AUTOMOBIL PRODUKTION: Eine wirkliche Transformation des Konzerns …
Wir kommen aus einer sehr erfolgreichen Historie. Volkswagen hat mit seinen starken Marken und seinen faszinierenden Fahrzeugen seit jeher das Leben vieler Millionen Menschen überall auf der Welt geprägt. Gleichzeitig aber standen die Konzernmarken in einem sehr starken, internen Wettbewerb. Dieser Wettbewerb kann Ansporn, aber auch Hindernis sein. Unser Anspruch ist es, diese Erfolgsgeschichte – auch nach dem schweren Schlag der Diesel-Krise –  fortzusetzen, in einer Branche, die sich gerade radikal verändert. Bei den zukünftigen Herausforderungen, die wir jetzt zu lösen haben, müssen wir konzernübergreifend viel stärker zusammenarbeiten als bisher und Synergien noch stärker nutzen. Wir haben ganz bewusst die erfolgreiche Strategie 2018 als Absprungbasis für unser Zukunftsprogramm ‚TOGETHER – Strategie 2025’genutzt. – auch um beispielsweise mit der Weiterverwendung der Raute als Symbol Kontinuität zu signalisieren.

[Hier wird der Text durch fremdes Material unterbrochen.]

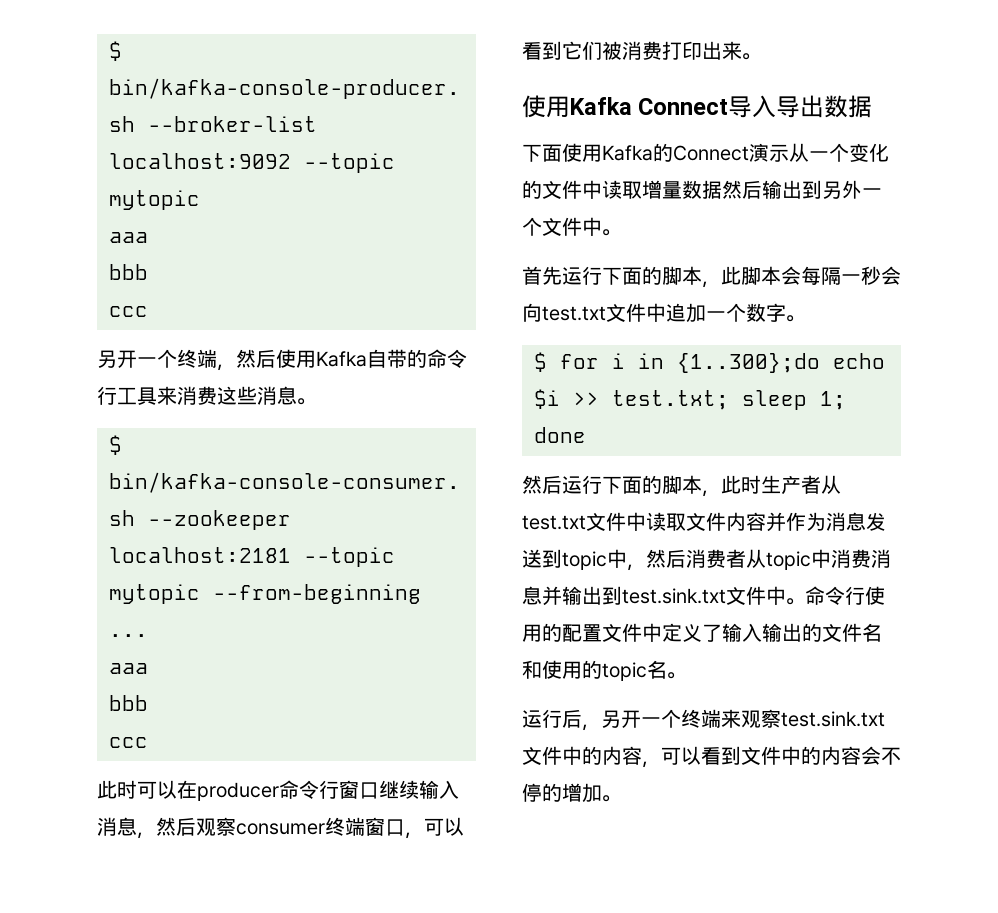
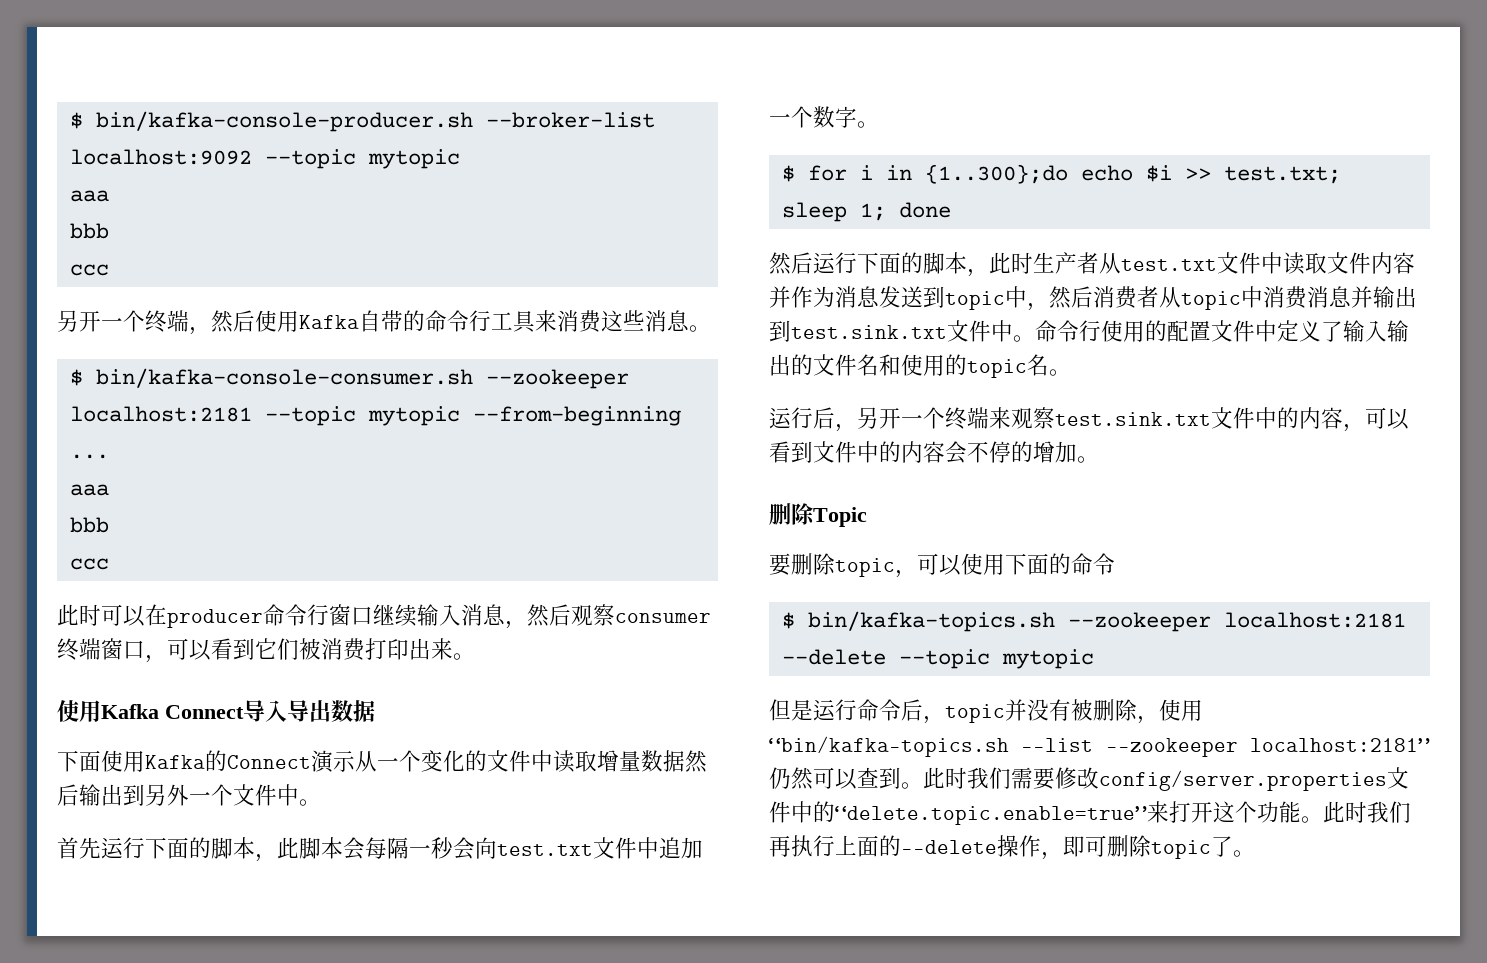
(621, 798) none -> [769,503,867,527] [769,553,1115,578] [781,611,1406,632] [781,649,1094,669] [769,699,1203,724] [769,736,1430,757] [769,767,1409,791] [769,801,1411,825] [769,835,1255,860] // 删除Topic // 要删除topic，可以使用下面的命令 // $ bin/kafka-topics.sh --zookeeper localhost:2181 --delete --topic mytopic // 但是运行命令后，topic并没有被删除，使用“bin/kafka-topics.sh --list --zookeeper localhost:2181”仍然可以查到。此时我们需要修改config/server.properties文件中的“delete.topic.enable=true”来打开这个功能。此时我们再执行上面的--delete操作，即可删除topic了。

AUTOMOBIL PRODUKTION: Volkswagen bezeichnet sich nun als Vorbild bei Umwelt, Sicherheit und Integrität …
… das ist das Ziel, auch wenn das aus heutiger Sicht anspruchsvoll ist. Wir wollen damit die nächste Evolutionsstufe in unserem Veränderungsprozess signalisieren. Die kommenden Jahre werden ganz im Zeichen des Wandels stehen. Vorbildhaftes sowie wertebasiertes Verhalten ist dabei die Basis für das Gelingen des eingeschlagenen Veränderungsprozesses sowie für nachhaltigen wirtschaftlichen Erfolg.

AUTOMOBIL PRODUKTION: Wo und an welcher Stelle grenzen Sie sich von Herrn Jungwirth ab, dem Chief Digital Officer des Konzerns?

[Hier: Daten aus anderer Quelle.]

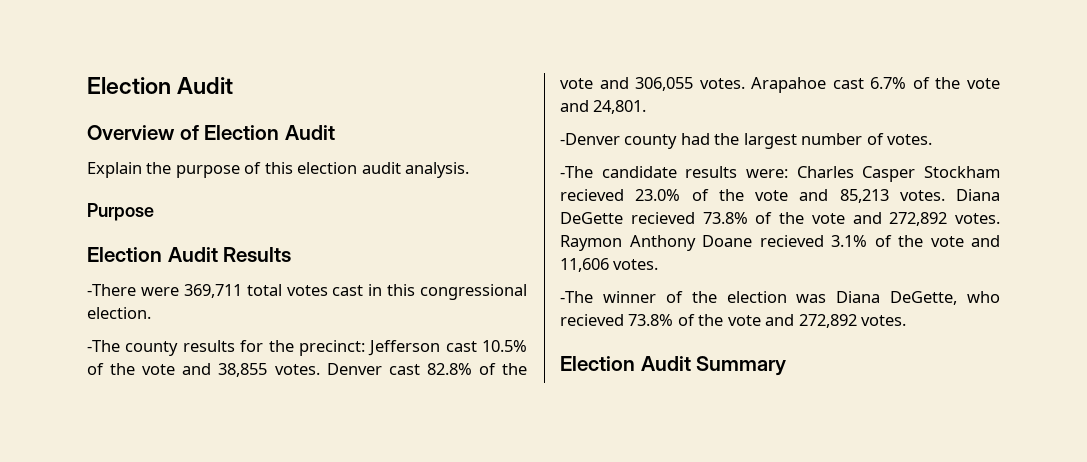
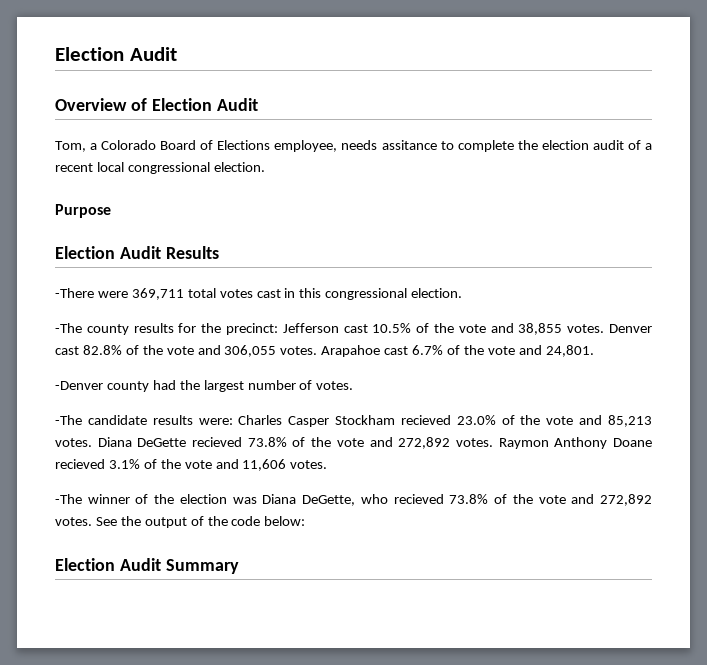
[87,162,470,178] Explain the purpose of this election audit analysis. -> [55,140,653,152] [55,162,265,174] Tom, a Colorado Board of Elections employee, needs assitance to complete the election audit of a recent local congressional election.
(907, 320) none -> [95,516,306,528] See the output of the code below:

JJ verantwortet die Digitalisierungsstrategie für den Konzern. Insgesamt sind das aktuell 14 größere Projekte. Vier davon wurden aufgrund ihrer großen Bedeutung für das Unternehmen zu Konzerninitiativen der Strategie erhoben, um noch stärkeren Fokus darauf legen zu können. Ein Beispiel für so eine Konzerninitiative ist das Thema SDS, also das System für selbstfahrende Fahrzeuge. Auf dem Genfer Autosalon haben wir mit unserem Concept Car Sedric einen ersten Ausblick gegeben, wie wir uns als Konzern die Mobilität der Zukunft vorstellen können. Entstanden ist dies im neuen Group Future Center in Potsdam, in enger Zusammenarbeit mit der Konzernforschung.

AUTOMOBIL PRODUKTION: Wie teilen Sie die Projekte auf?
Unser oberstes Ziel ist es, unser automobiles Kerngeschäft zu transformieren, um den Volkswagen Konzern zukunftsfähig zu machen und unsere Wettbewerbsfähigkeit langfristig zu sichern. Ein weiteres zentrales Handlungsfeld ist es, das Geschäftsfeld der Mobilitätsdienste aufzubauen. Für beides entscheidend ist, dass wir unsere Innovationskraft steigern und die Finanzierung sichern. Zum Teil haben unsere Verantwortungsbereiche  schon starke Overlaps, aber JJ und ich kommen beide aus Organisationen, wo es nicht primär darauf ankommt, was wer verantwortet. Viel wichtiger ist, dass wir beide an den gemeinsamen Zielen arbeiten. So gibt es dafür beispielsweise einen Steuerkreis unterhalb des Vorstands, wo wir gemeinsam die wichtigsten Entscheidungen fällen. Beispielsweise, welche Dienste von welchem Digital Lab entwickelt werden und mit welchem Budget. Die Group Digital Services leiten wir sozusagen gemeinsam.